On Science & Creation

I recently read Part One of Thomas Paine’s The Age of Reason, and he raised some very interesting points in this essay. It is amazing how many of Paine’s observations and criticisms of Christianity are just as potent and relevant today, over 200 years later.

Paine began by explaining the nature of revelation. While most Christians today would hold the Holy Bible to be a revelation from God to man, Paine shows how this is a misuse of the term. Once an initial revelation has been made to a single person (Moses, or Paul, or whoever you think was the original author of any of the books), it ceases to be a revelation as the recipient of the revelation attempts to recount the message to others. It immediately becomes hearsay evidence. While anyone has good reason to believe what one has personally seen or heard in immediate experience, one does not have as good of a reason to believe what one has merely heard said by others. As the saying goes, “extraordinary claims require extraordinary evidence”.

Given the number of lunatics and liars that have been a part of humanity since, well, about the time humanity started, I think it is reasonable to say that the odds that any given person is telling the truth when he or she claims to have received revelation from God is phenomenally low. There are more liars and lunatics than there are prophets (assuming, for the sake of the argument, that prophets are at least possible). This much, I would hope, we can all agree on, theist and nontheist alike. It is not too much to ask, I hope, that we assign a probablity of 1% to the number of people who claim to have receieved revelation who are actually telling the truth.

Now let us consider another scenario. Given the existence of the theistic God, what are the odds that God created the universe and everything in it? Pretty high, right? Most would say 100%, although certainly not all would agree. For our purposes here, though, I think it is safe to say that the vast majority of theists all believe that God created the universe, so let us go ahead and assign a probability of 100% that God created Earth.

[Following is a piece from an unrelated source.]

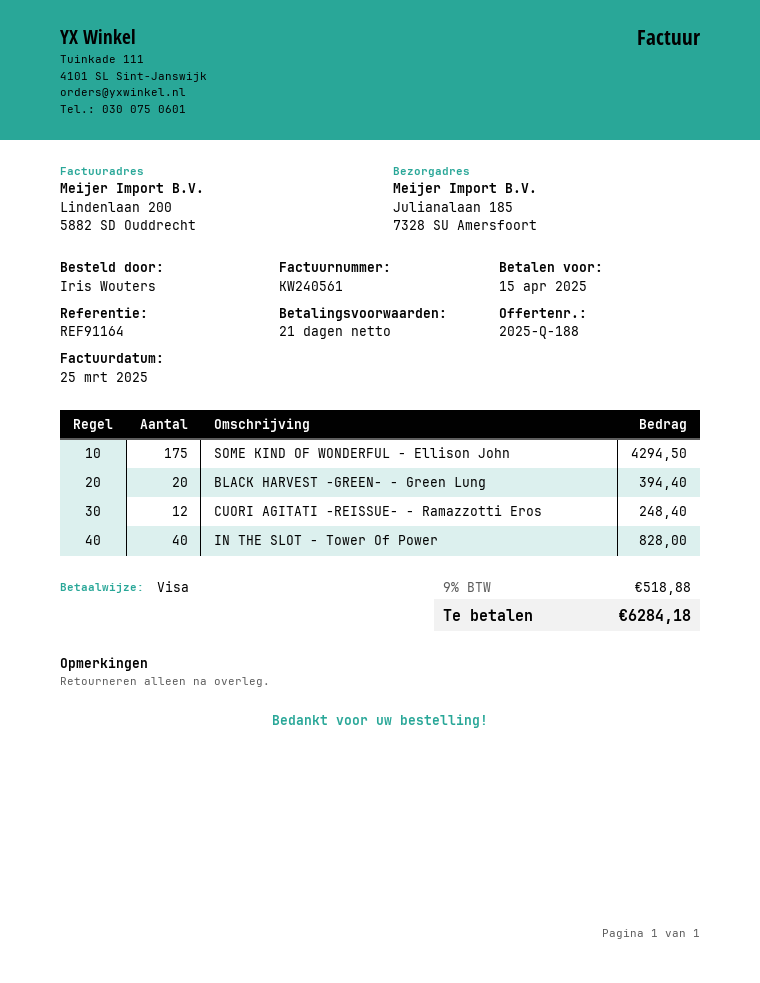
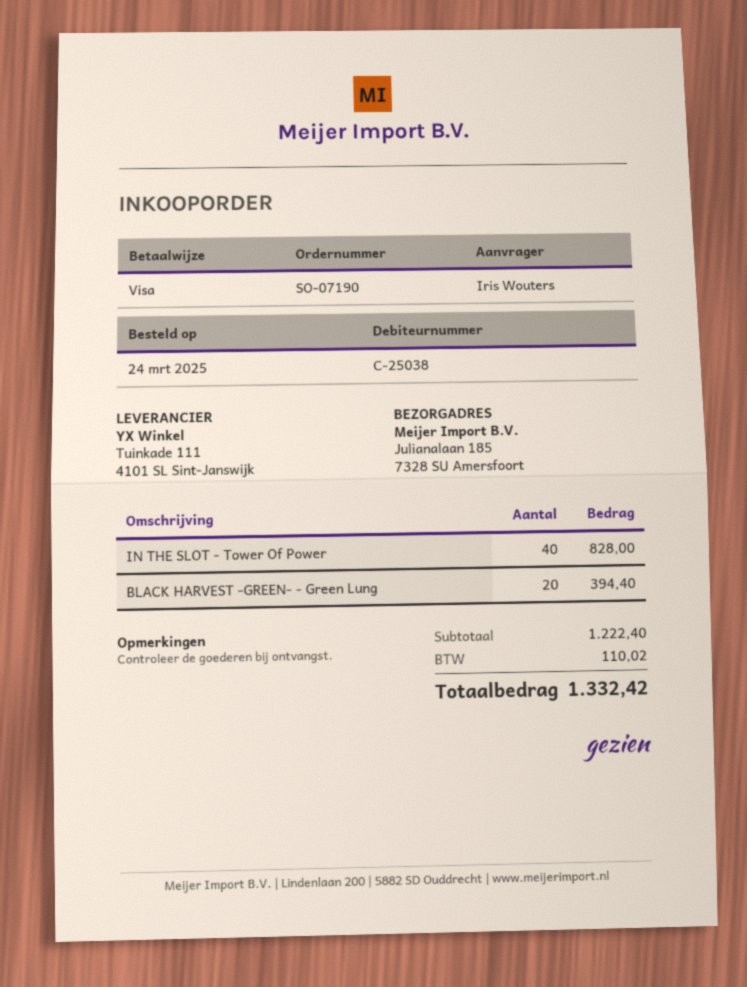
SOME KIND OF WONDERFUL - Ellison John: 175 for 4294.50 -> none
CUORI AGITATI -REISSUE- - Ramazzotti Eros: 12 for 248.40 -> none
tax: 518.88 -> 110.02
total: 6284.18 -> 1332.42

With these probabilities in mind, why is it that so many believers disbelieve in the natural processes of the earth as discovered by science? Recent polls indicate that over 40% of Americans do not believe that evolution really happened. They choose to believe what their text of revelation says (or, more accurately, what the religious power-holders have told them the text says), which has only a 1% chance of being correct (and given the historical evidence concerning the authorship of the Bible, I’d say that is a rather generous probability assignment),  rather than what the evidence of the earth has shown, when this planet can be said with 100% certainty to have been created by the very God they love.

What accounts for such awful reasoning? What rational explanation is there behind this massive deception? Is it that powers that be? Are they responsible? What could one possibly seek to gain by holding to an outdated explanation for the origin of cosmos and life on Earth? It couldn’t just be about control of the masses by moral manipulation. The entire account of creation in the Bible can be jettisoned without the least bit harm done to the moral framework set up by Christianity. The liberal and moderate Christians have already shown this to be so.

The reason for the opposition to evolutionary biology is something that I may never understand. Perhaps it is just the human tendency to avoid any and all kinds of change, however minor it may be in reality. It can’t be that simple, though. There are just too many factors that could be at work here.


2 Responses to “On Science & Creation”

  1. Jared Says:

    Yeah, but studies have shown that 83% of all statistics are fictitious.

    • Heath Says:

      That may well be true, sir, but my probability assessments are not statistics, as no empirical research was done. I simply assigned the number ex hypothesi, in a rather a priori fashion.

      Did the latin words scare you away yet?